START Records for processing

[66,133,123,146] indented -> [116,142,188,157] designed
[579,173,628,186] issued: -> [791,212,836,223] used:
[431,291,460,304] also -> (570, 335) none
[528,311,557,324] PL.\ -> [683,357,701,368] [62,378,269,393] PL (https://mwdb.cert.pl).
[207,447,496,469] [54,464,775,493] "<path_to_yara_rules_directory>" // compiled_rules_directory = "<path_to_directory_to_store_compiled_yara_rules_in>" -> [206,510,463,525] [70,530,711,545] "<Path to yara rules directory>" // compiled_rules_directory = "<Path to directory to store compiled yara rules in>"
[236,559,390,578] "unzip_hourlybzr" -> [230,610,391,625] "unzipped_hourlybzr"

END Records for processing
START Records for processing

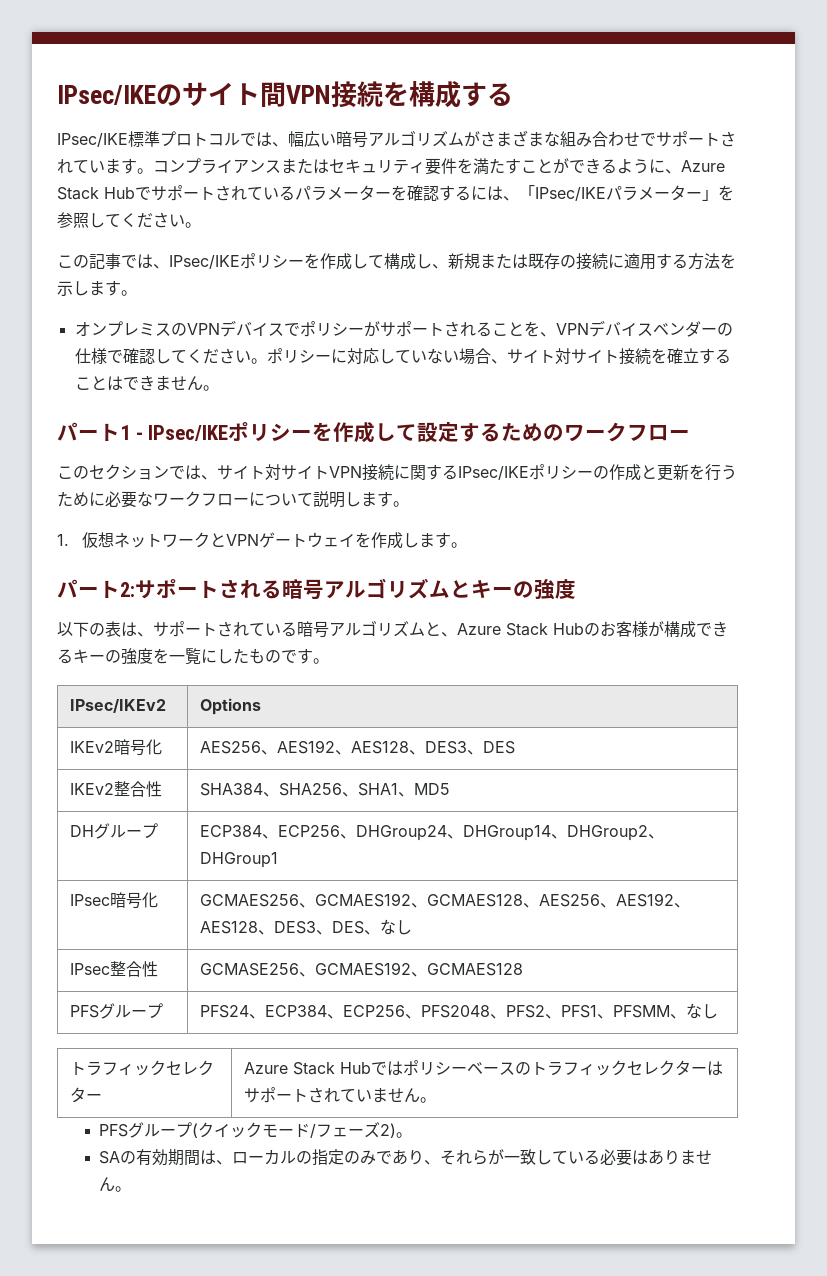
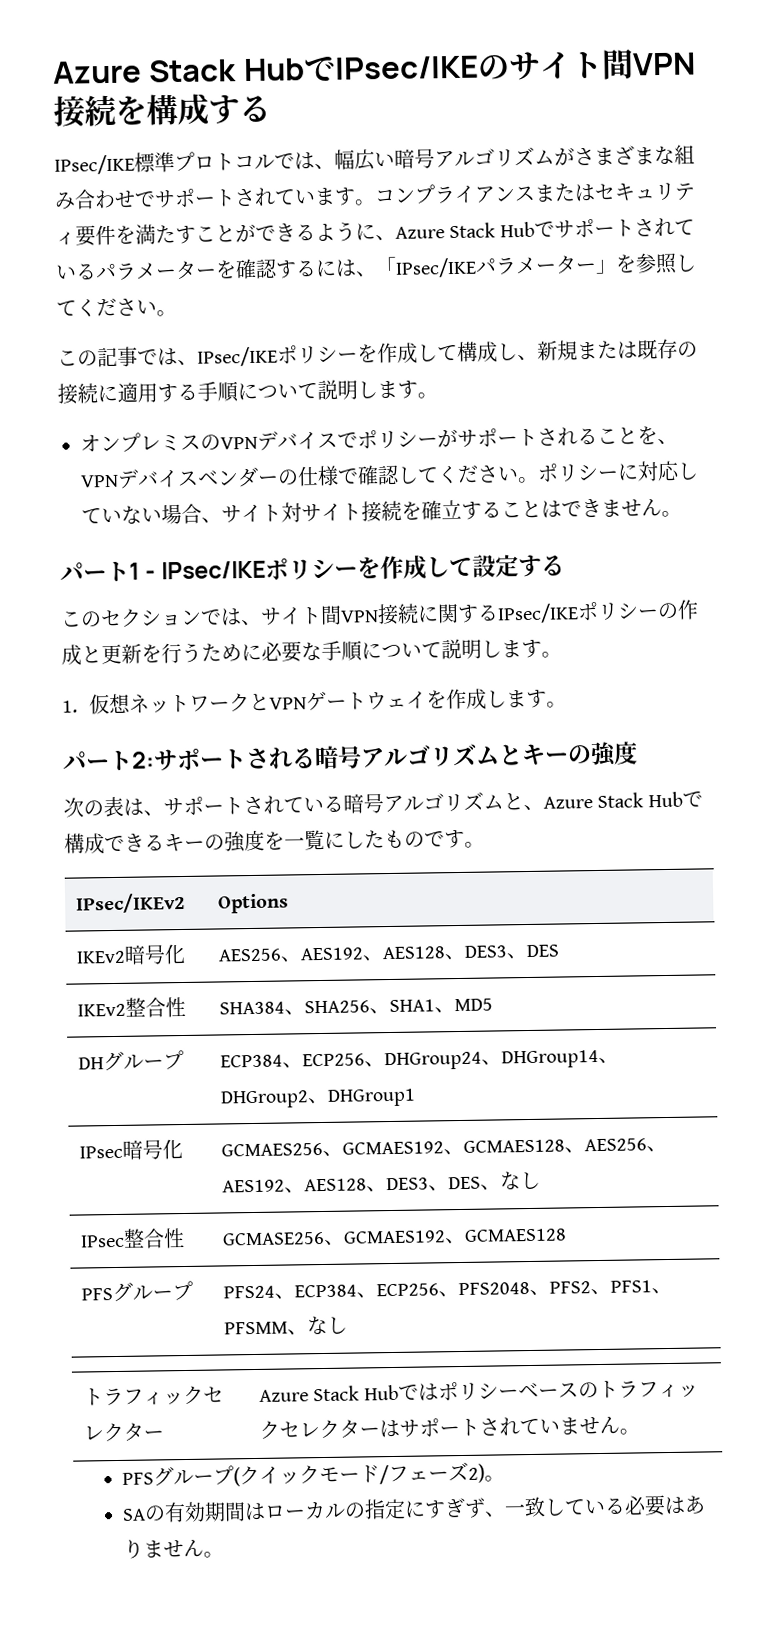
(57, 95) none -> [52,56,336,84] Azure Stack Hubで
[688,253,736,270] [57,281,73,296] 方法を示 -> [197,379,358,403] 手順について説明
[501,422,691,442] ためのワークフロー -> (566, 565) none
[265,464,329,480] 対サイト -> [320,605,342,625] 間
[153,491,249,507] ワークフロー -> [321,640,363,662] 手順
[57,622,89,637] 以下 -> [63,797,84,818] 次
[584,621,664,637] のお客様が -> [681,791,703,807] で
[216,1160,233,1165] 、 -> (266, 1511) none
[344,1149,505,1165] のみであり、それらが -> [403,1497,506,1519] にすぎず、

END Records for processing

Required work
Beginning with the line containing "[216,1160,233,1165] 、 -> (266, 1511) none" in the material above, copy every line exactly until you have copied the line containing "[344,1149,505,1165] のみであり、それらが ->".

Response for this exercise
[216,1160,233,1165] 、 -> (266, 1511) none
[344,1149,505,1165] のみであり、それらが -> [403,1497,506,1519] にすぎず、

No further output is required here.